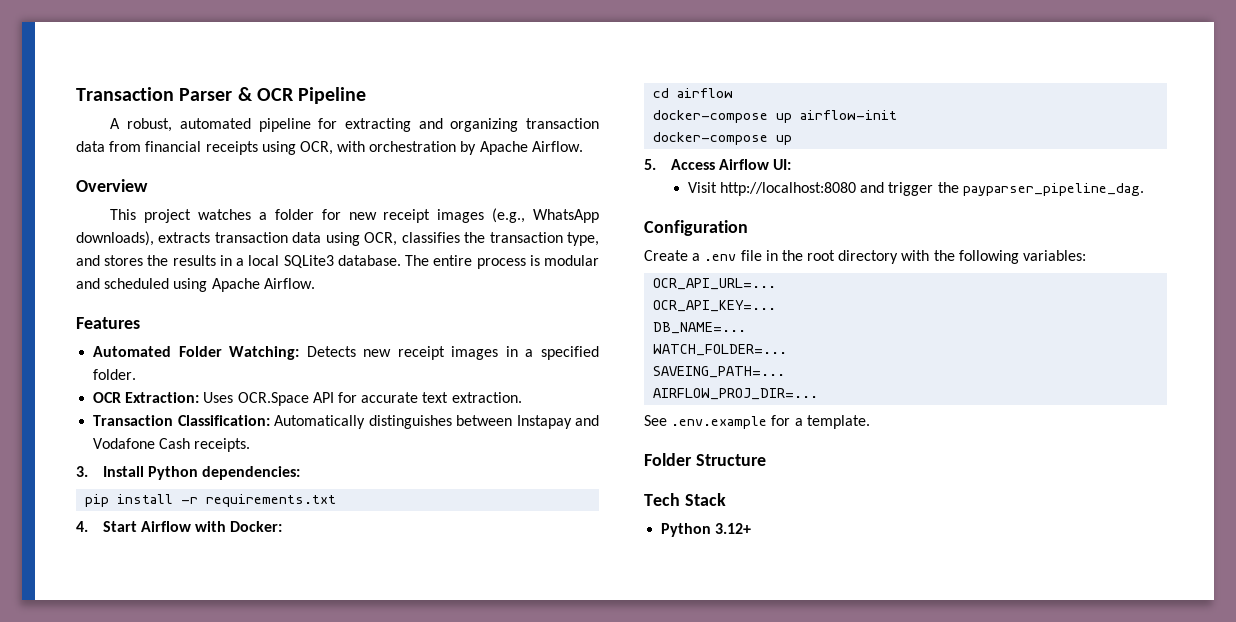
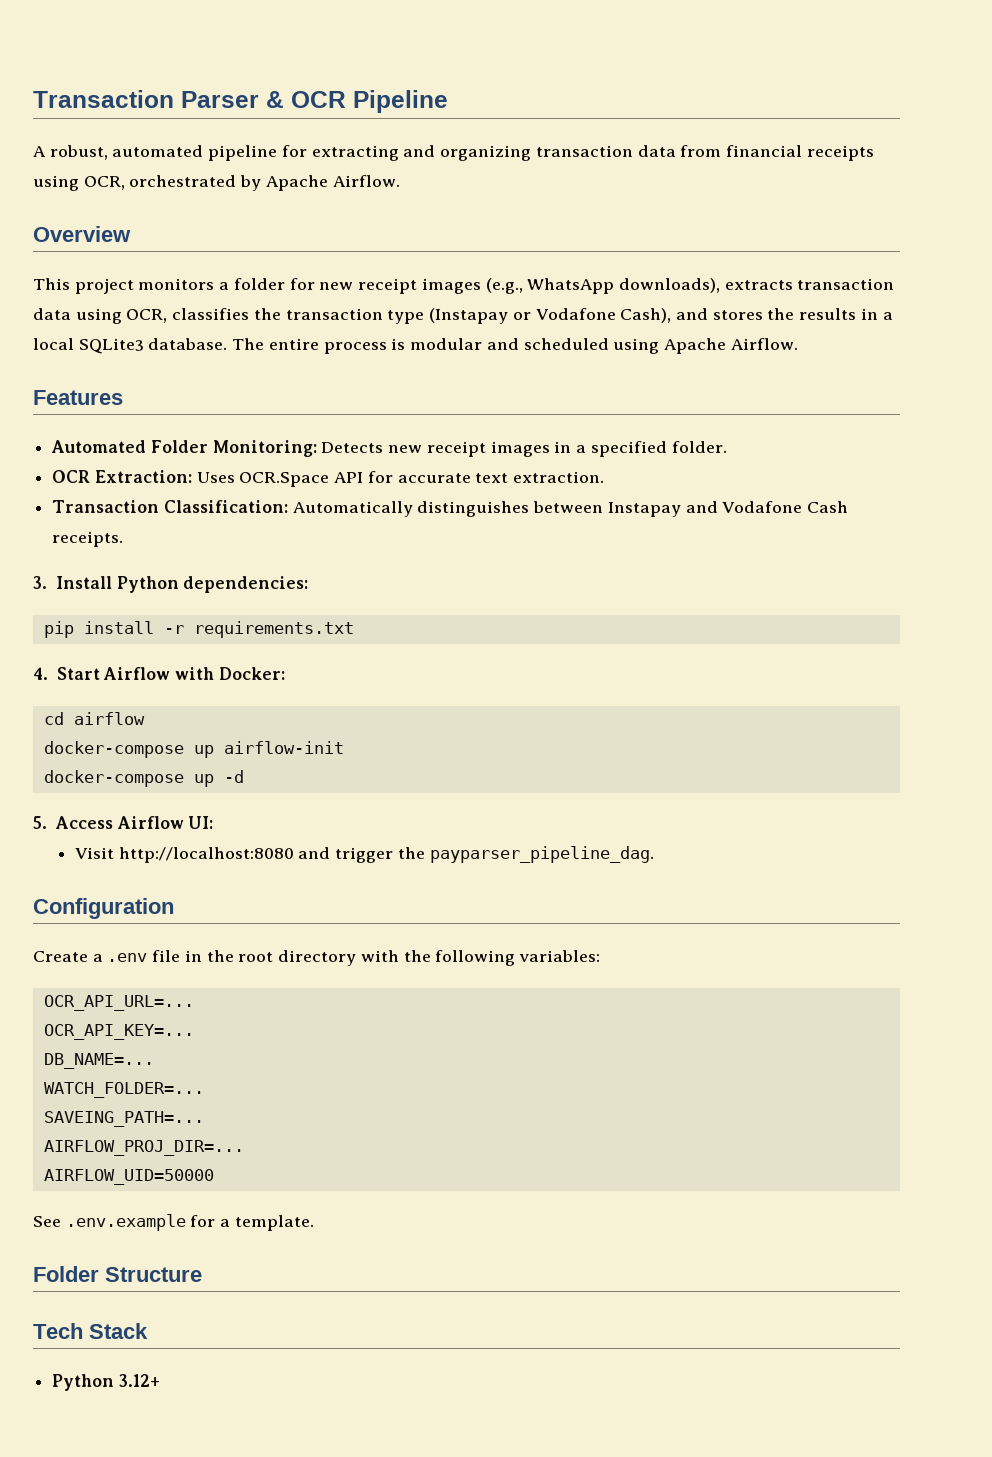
- A robust, automated pipeline for extracting and organizing transaction data from financial receipts using OCR, with orchestration by Apache Airflow.
+ A robust, automated pipeline for extracting and organizing transaction data from financial receipts using OCR, orchestrated by Apache Airflow.
- This project watches a folder for new receipt images (e.g., WhatsApp downloads), extracts transaction data using OCR, classifies the transaction type, and stores the results in a local SQLite3 database.
+ This project monitors a folder for new receipt images (e.g., WhatsApp downloads), extracts transaction data using OCR, classifies the transaction type (Instapay or Vodafone Cash), and stores the results in a local SQLite3 database.
- Automated Folder Watching: Detects new receipt images in a specified folder.
+ Automated Folder Monitoring: Detects new receipt images in a specified folder.
  docker-compose up airflow-init
- docker-compose up
+ docker-compose up -d
+ AIRFLOW_UID=50000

Task objective:
State how many lines above contain the string "classifies", with no other words.

Exercise solution:
2